In the center, write the name of the document. In this case, it is “Objection to a court order”.
Content
The text should include the reasons for disagreeing with the decision. In accordance with Art. 129, the defendant is not required to argue his objections. The basis for the cancellation of the act is the fact of the statement of disagreement. In this case, the applicant himself decides whether he will argue or not. The request part of the petition sets out the request to the court to cancel the order. In conclusion, a signature and a date are required.
Should I cancel the decision?
After the objection to the court order has been accepted and examined, the authorized person will issue a determination. In case of cancellation of a previously adopted resolution, the right of the claimant to file a claim with the same requirements will be explained. Then the debtor will be called to the meeting as a defendant, and the creditor as the plaintiff. In addition, the latter may write an objection to the annulment of the court order.

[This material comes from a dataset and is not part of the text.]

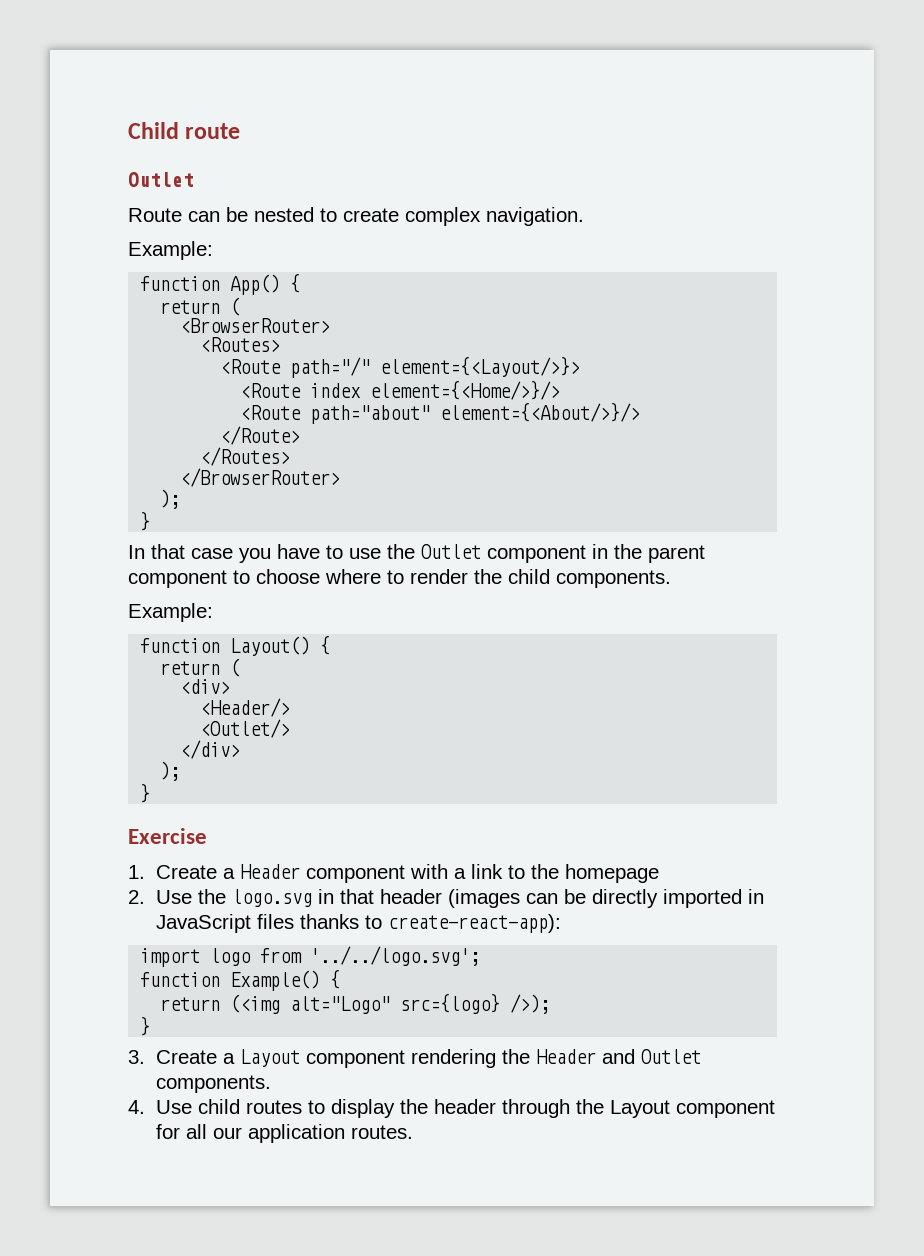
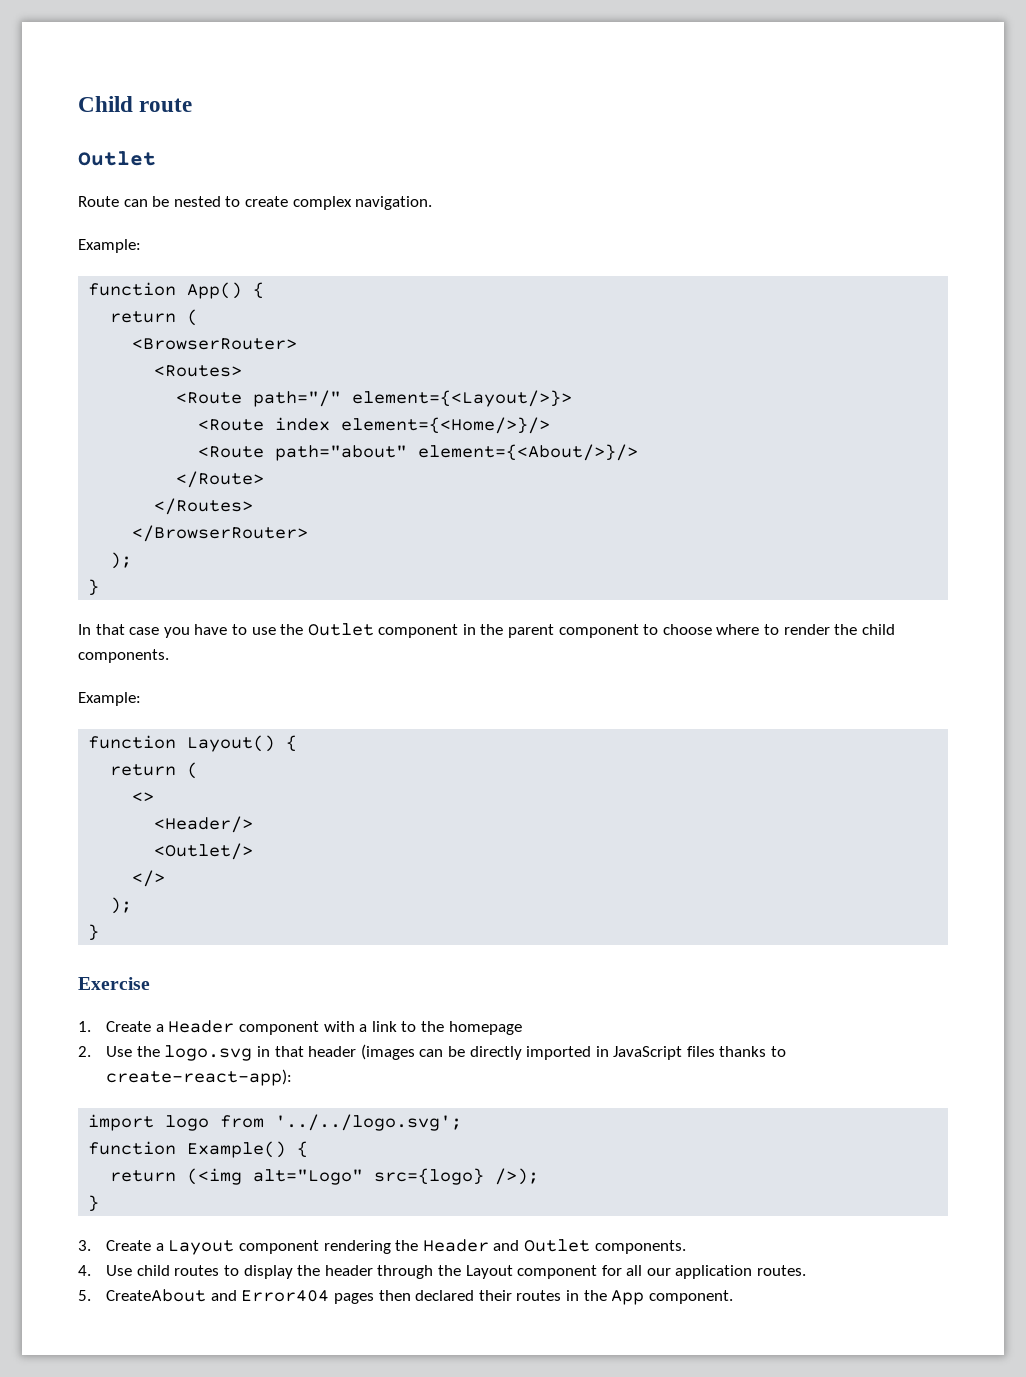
[180,679,231,694] <div> -> [132,792,155,802] <>
[180,740,241,759] </div> -> [132,870,166,887] </>
(414, 1132) none -> [78,1289,733,1305] // 5. CreateAbout and Error404 pages then declared their routes in the App component.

But this will only delay the proceedings. Lawyers point out that the need for cancellation of a court order the debtor should be considered depending on the nature of the claims made by the creditor. For example, if the tax service filed an application, then by canceling the decision, the citizen receives time to bring his financial condition back to normal. Probably even he will be able to partially or fully repay the resulting debt. In this case, it is better to cancel the order.
It is another matter if the decision is made on the demand for the recovery of alimony for the maintenance of a minor. In case of cancellation of the order and when applying to the court with a statement of claim, when satisfying the requirements, the period from the start of the proceedings will be taken into account. That is, the amount will be exacted from the date of filing the application for the issuance of the order. Respectively, child support amount there will be more. And if the amount falls under Art. 157 The Criminal Code then faces criminal liability for malicious evasion of payment of funds for the maintenance of minors. In this case, you need to soberly assess the consequences.
A special case
It happens that the debtor did not receive a copy of the order, but he was sent a decree from the bailiffs to begin enforcement proceedings. In this case, you must contact the FSSP to find out which authority issued the decision. Then you should apply to this court with a statement on the issuance of a court order. After receiving it, all the actions described above are performed. The court will make a decision to cancel the order and revoke the writ of execution.